SEAN STEPPED OUT OF the shower, dried his face, and toweled his hair. If there was one thing he really didn’t care for, it was water in his eyes. He ran the towel with yellow sunflowers –
a gift from his sister – up and down his bruised arms, his knuckles still sporting remnants of healing scabs. Going down his trunk, he could feel bruises, old and new, along his ribs. Even farther down, an occasional blue mark from a kick developed into a sickly yellow above his knees and on his shins. Shin bruises were the most painful and the slowest to fade.
He still remembered their private sparring session three days ago. For the first, time, Asbjorn’s rakish grin turned into a cold, predatory stare. The startling blue eyes lost their sunny sparkle as though a sheet of polar ice came over them, impenetrable and hard.

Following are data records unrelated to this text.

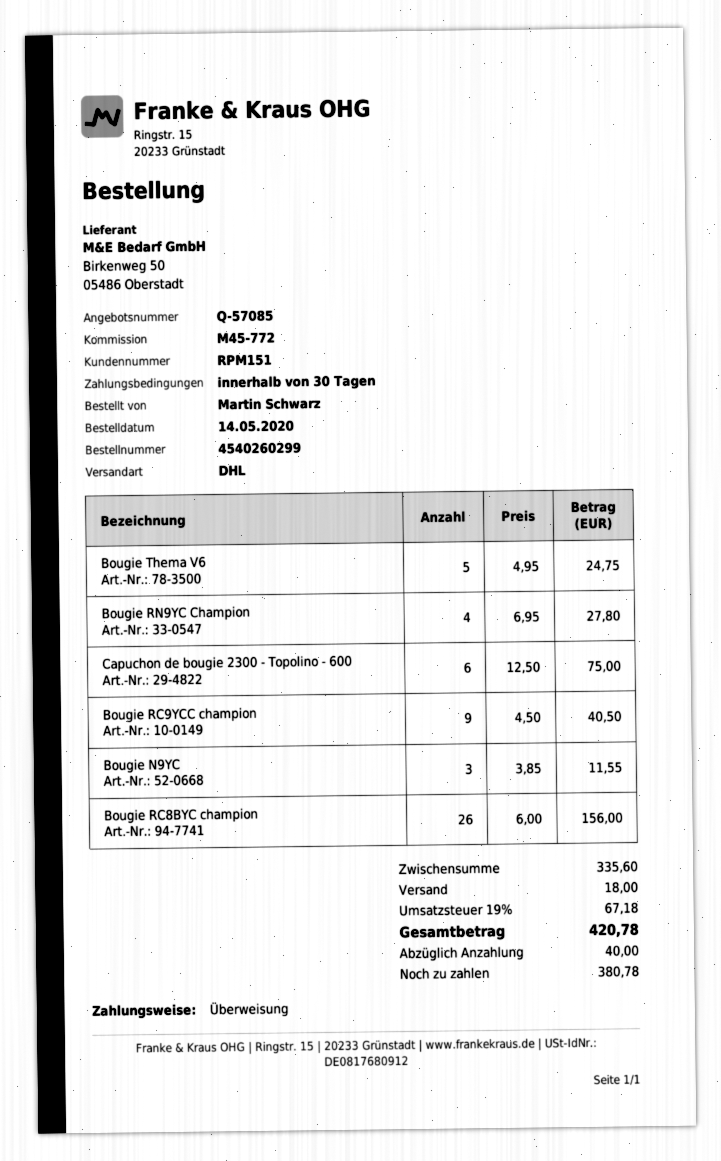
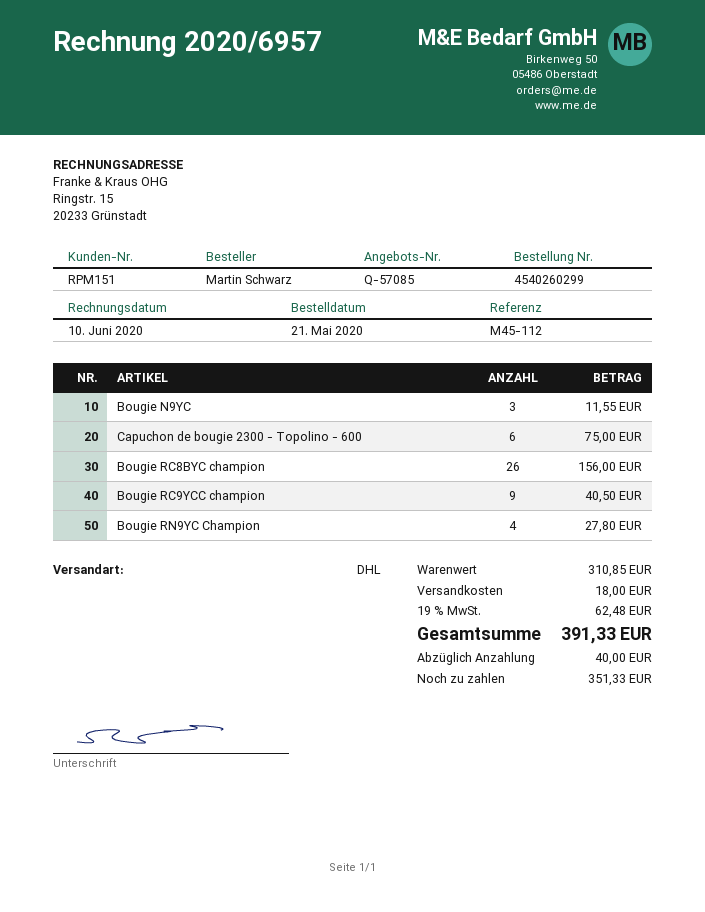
order date: 2020-05-14 -> 2020-05-21
reference: M45-772 -> M45-112
Bougie Thema V6: 5 for 24.75 -> none
subtotal: 335.60 -> 310.85
tax: 19% = 67.18 -> 19% = 62.48
total: 420.78 -> 391.33
balance: 380.78 -> 351.33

“What’s wrong, Asbjorn?” he asked, feeling foolish with both of them standing in Asbjorn’s small living room, with the coffee table pushed against the far wall. They were on neutral ground. Neither one of them was in charge of a class outside of the gym, and any dirty fighting trick was fair game.
Asbjorn answered with a punch to Sean’s floating ribs but remained silent, his expression unchanged.
“Asbjorn?”
Another punch, but this time Sean was ready and moved in an elegant evasion, grasping Asbjorn’s wrist. A wrist lock. A simple wrist lock – yet the wrist just would not bend.
Asbjorn reached for Sean’s throat, but Sean got hold of the right hand in midmotion with his own right, brought it up to his shoulder with a well-practiced flourish, and bowed.
“Arrgh!” Asbjorn crashed to his knees by Sean’s feet, his arm bent in an unnatural zigzag, and slapped the floor with his left hand.
Sean released the pressure on his pinched nerve, respecting the tap-out signal.
Asbjorn stood up, rubbing the pain out of his wrist. “Better. Again.”
They went over everything. Grabs and kicks, punches and elbow strikes – Sean’s self-defense skills being tested and analyzed by not only Asbjorn, but also by Nell and Dud. He picked up a few good moves, but Asbjorn gave up on teaching him how to punch properly.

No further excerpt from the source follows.